2. The exclusion of testimony to show that the car might have been seen at a greater distance is not erroneous, since the question was not whether the plaintiff might not have seen the car at a greater distance, but whether he was guilty of negligence in attempting to cross with the car at the distance it actually was when he saw it.

Commissioners' Opinion. Department No. 1. Error to District Court, Douglas County; Redick, Judge.

Action by Nels Mathiesen against the Omaha Street Railway Company. Judgment for plaintiff, and defendant brings error. Affirmed.John L. Webster and W. J. Connell, for plaintiff in error.

Weaver & Giller and Frank T. Ransom, for defendant in error.

LETTON, C.

The facts in this case are set forth in the opinion by Mr. Commissioner Ames in Mathieson v. Omaha Street Railway Co. (Neb.) 92 N. W. 639. At that time the judgment of the district court at a former trial was affirmed. Upon a rehearing, 97 N. W. 243, the judgment was reversed, and a new trial ordered. At the new trial a verdict and judgment were rendered against the defendant, from which it prosecutes error.

At the former hearing before this court its attention was directed to the question whether or not the evidence on the part of the plaintiff was sufficient to warrant the court in giving a peremptory instruction for the defendant at the close of the plaintiff's case, and it was held error to so direct. At the last trial evidence was introduced by the defendant as to the speed of the car which was not produced at the former trial, and it is now contended that, taking all the evidence together, it is not shown that the defendant was guilty of actionable negligence. There is a conflict in the evidence with reference to the rate of speed at which the car was running. It was held upon the rehearing that there was sufficient evidence given by the plaintiff himself at the former trial to render it necessary to submit the question as to whether or not the defendant was operating its car at a negligent rate of speed to the jury, and the fact that the defendant has produced additional evidence upon its side of the controversy, while the plaintiff's testimony is substantially the same as on the former trial, does not change the effect of this adjudication. This is the law of the case, and will not be re-examined.

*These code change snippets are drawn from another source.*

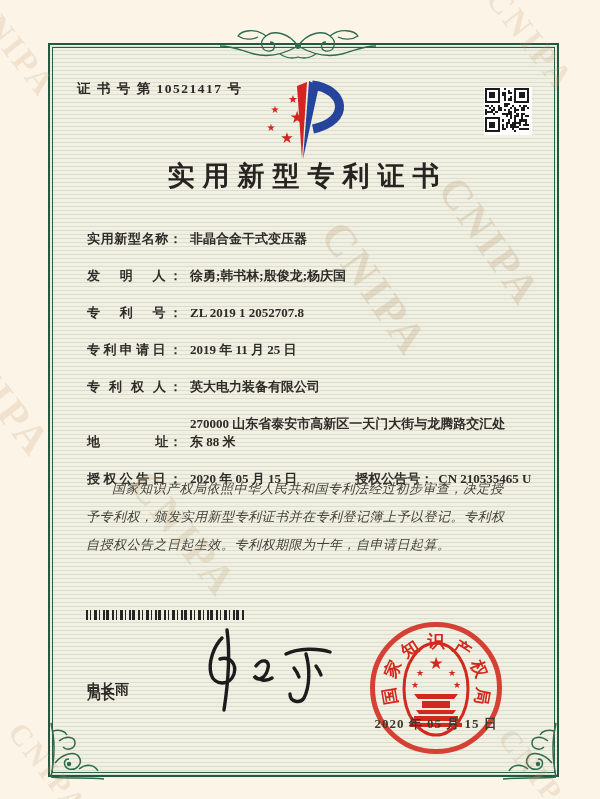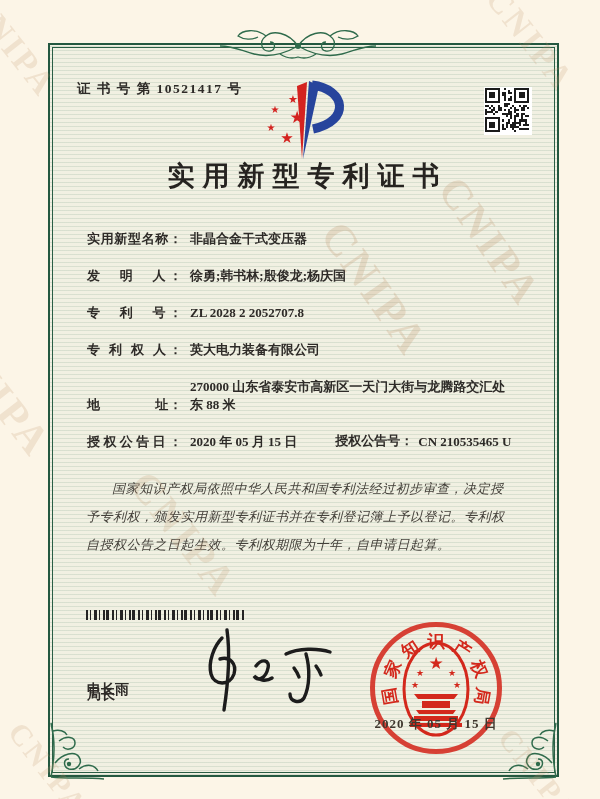--- a/index.html
+++ b/index.html
@@ -41,21 +41,21 @@
   .qr svg{width:44px;height:44px;display:block;fill:#1b1b1b;shape-rendering:crispEdges;}
 
   .title{position:absolute;left:0;right:0;top:113px;text-align:center;
          font-size:27px;font-weight:bold;color:#262320;letter-spacing:8px;text-indent:8px;}
 
   .fields{position:absolute;left:37px;top:185px;width:448px;}
   .frow{display:flex;align-items:flex-end;font-size:13px;line-height:18px;
         margin-bottom:19px;color:#2e2b28;font-weight:600;}
   .frow .lab{flex:none;width:95px;text-align:justify;text-align-last:justify;}
   .frow .val{flex:none;margin-left:8px;white-space:pre-line;max-width:345px;}
-  .frow .lab2{flex:none;margin-left:38px;font-family:Liberation Mono, monospace;}
+  .frow .lab2{flex:none;margin-left:58px;}
   .frow .val2{flex:none;margin-left:5px;}
 
   .body-text{position:absolute;left:36px;top:430px;width:430px;font-size:13px;
              line-height:28px;color:#44403a;font-style:italic;letter-spacing:0.5px;}
   .body-text p{margin:0;text-indent:2em;}
 
   .barcode{position:absolute;left:36px;top:565px;width:158px;height:10px;
     background:repeating-linear-gradient(90deg,
       #242424 0 2px,transparent 2px 4px,
       #242424 4px 5px,transparent 5px 8px,
@@ -269,21 +269,25 @@
       <div class="frow">
         <span class="lab">实用新型名称：</span>
         <span class="val">非晶合金干式变压器</span>
       </div>
       <div class="frow">
         <span class="lab">发　明　人：</span>
         <span class="val">徐勇;韩书林;殷俊龙;杨庆国</span>
       </div>
       <div class="frow">
         <span class="lab">专　利　号：</span>
-        <span class="val">ZL 2028 2 2052707.8</span>
+        <span class="val">ZL 2019 1 2052707.8</span>
+      </div>
+      <div class="frow">
+        <span class="lab">专利申请日：</span>
+        <span class="val">2019 年 11 月 25 日</span>
       </div>
       <div class="frow">
         <span class="lab">专 利 权 人：</span>
         <span class="val">英大电力装备有限公司</span>
       </div>
       <div class="frow">
         <span class="lab">地　　　　址：</span>
         <span class="val">270000  山东省泰安市高新区一天门大街与龙腾路交汇处
 东 88 米</span>
       </div>

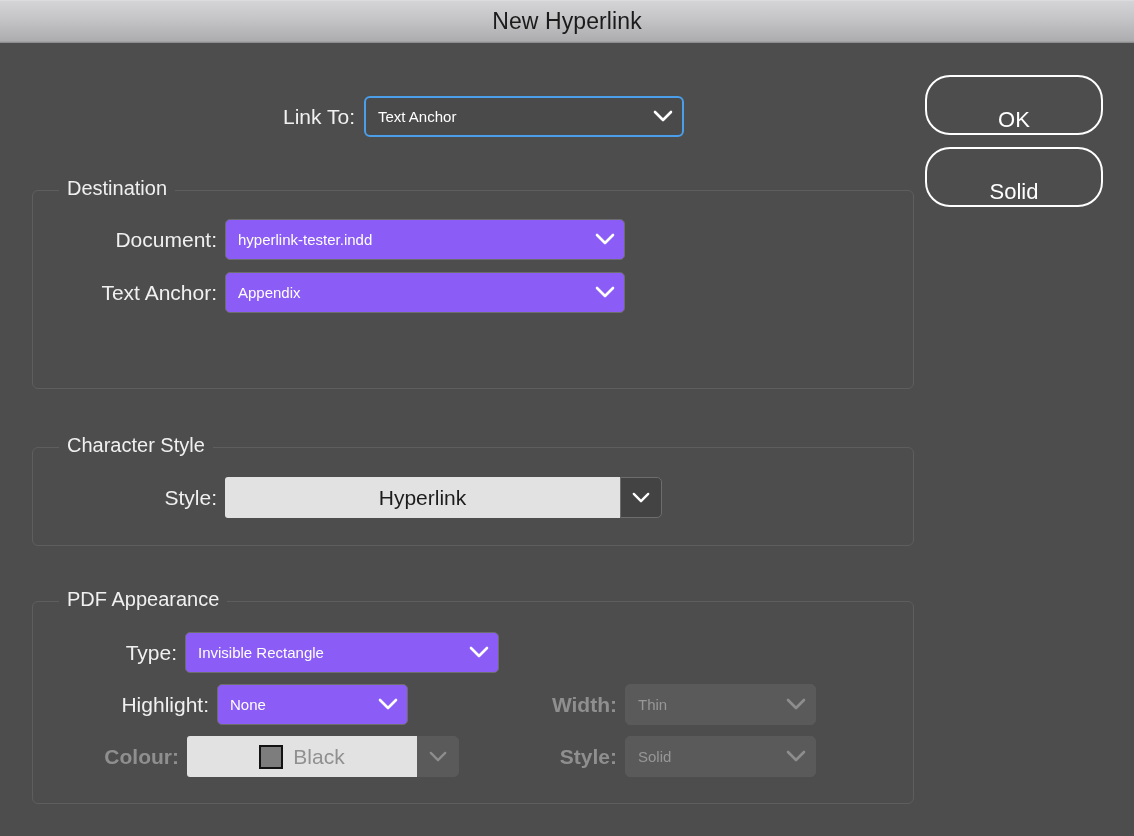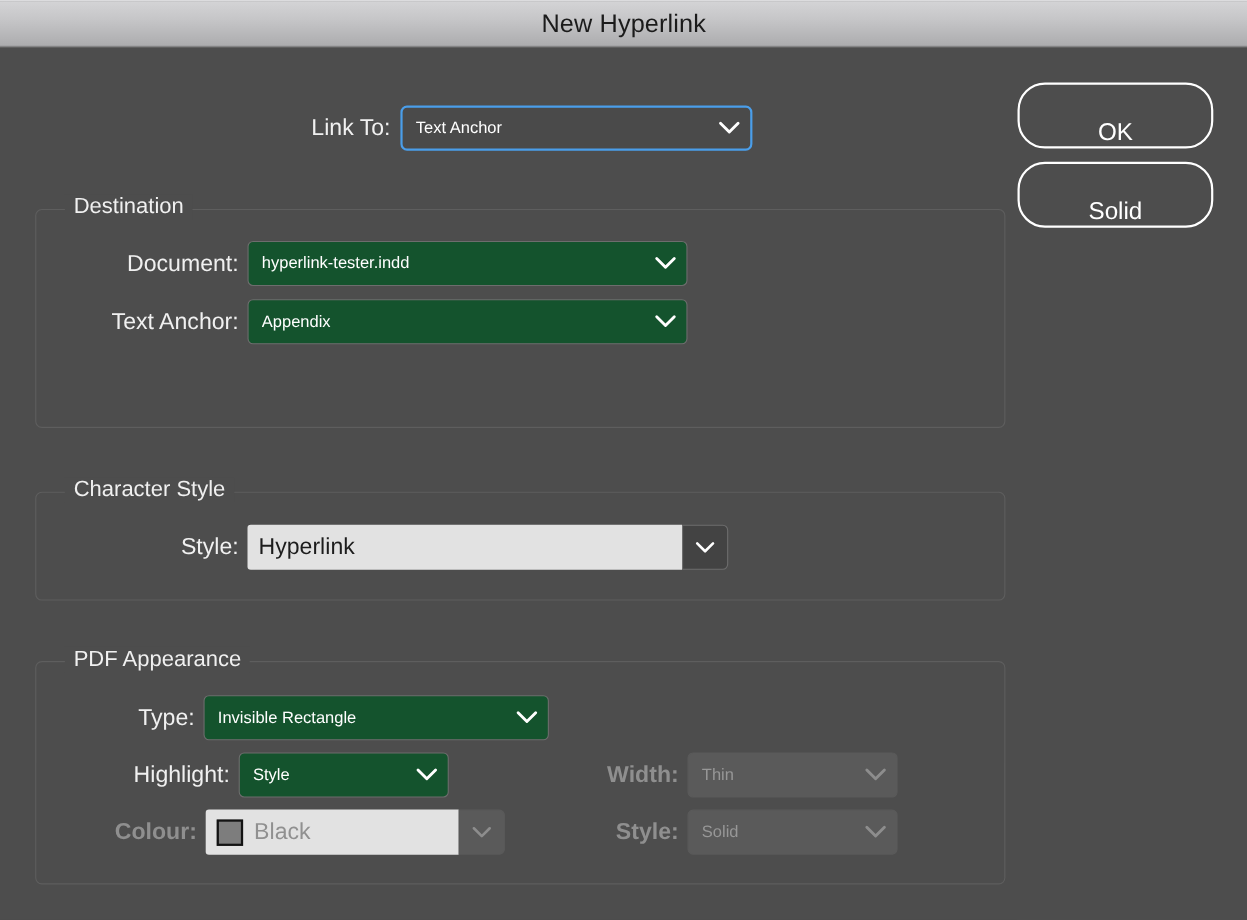--- a/index.html
+++ b/index.html
@@ -56,21 +56,21 @@
     width: 684px;
     display: flex;
     align-items: center;
     justify-content: flex-end;
   }
   #linkto-label { margin-right: 9px; }
 
   
   .dd {
     position: relative;
-    background: #14532d;
+    background: #8b5cf6;
     border: 1px solid #6d6d6d;
     border-radius: 5px;
     height: 41px;
     display: flex;
     align-items: center;
     padding: 0 6px 0 12px;
     cursor: default;
   }
   .dd .dd-text {
     font-size: 15px;
@@ -130,22 +130,23 @@
   
   .combo {
     display: flex;
     align-items: stretch;
     height: 41px;
   }
   .combo .field {
     background: #e2e2e2;
     display: flex;
     align-items: center;
-    padding: 0 10px;
+    padding: 0 26px;
     border-radius: 3px 0 0 3px;
+    justify-content: center;
   }
   .combo .field .ftext {
     font-size: 21px;
     color: #1d1d1d;
     white-space: nowrap;
   }
   .combo .field .ftext.disabled { color: #909090; }
   .combo .arrowbtn {
     width: 42px;
     background: #434343;
@@ -273,21 +274,21 @@
           <svg width="20" height="13" viewBox="0 0 20 13">
               <path d="M2 2 L10 10 L18 2" stroke="#ffffff" stroke-width="2.6" fill="none" stroke-linecap="round" stroke-linejoin="round"></path>
             </svg>
         </span>
       </div>
     </div>
 
     <div class="frow" style="left:0; top:82px; width:375px; justify-content:flex-end;">
       <span class="lbl rlabel">Highlight:</span>
       <div class="dd" style="width:191px;">
-        <span class="dd-text">Style</span>
+        <span class="dd-text">None</span>
         <span class="chev">
           <svg width="20" height="13" viewBox="0 0 20 13">
               <path d="M2 2 L10 10 L18 2" stroke="#ffffff" stroke-width="2.6" fill="none" stroke-linecap="round" stroke-linejoin="round"></path>
             </svg>
         </span>
       </div>
     </div>
 
     <div class="frow" style="left:0; top:134px; width:426px; justify-content:flex-end;">
       <span class="lbl rlabel disabled">Colour:</span>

The principal ground upon which the defendant now seeks to reverse the judgment of the district court is that the evidence shows that the plaintiff was guilty of contributory negligence. It appears that Leavenworth street, from Twenty-First street to Twentieth street, has a down grade of 3 per cent. It seems that it is 17 feet from the south curb of Leavenworth street at Twentieth street to the south rail of the street railway track; that the plaintiff was driving north upon Twentieth street at a rate of between three and four miles an hour. He testifies that he looked east and saw no car, then looked west and saw the headlight of a car opposite where he knew certain flats to be, a distance of about 200 feet; that he immediately whipped up his horses in order to get across the track, but that the car struck the wheel of his wagon before he cleared the track. The question, then, is presented whether or not he was guilty of contributory negligence in attempting to drive across the tracks at a time when his horses' feet were at the track, and when he saw a street car at a distance apparently of from 150 to 200 feet. He testifies that his wagon and horses were 18 feet 4 inches long; consequently, in order to clear the track, he would have been compelled to move forward more than that distance. The ordinances of the city of Omaha prohibit the street car company from operating its cars at a speed greater than 15 miles an hour, and the testimony on the part of the defendant is that the usual running speed is from 8 to 10 miles an hour, and that this was the speed of this car. If the street...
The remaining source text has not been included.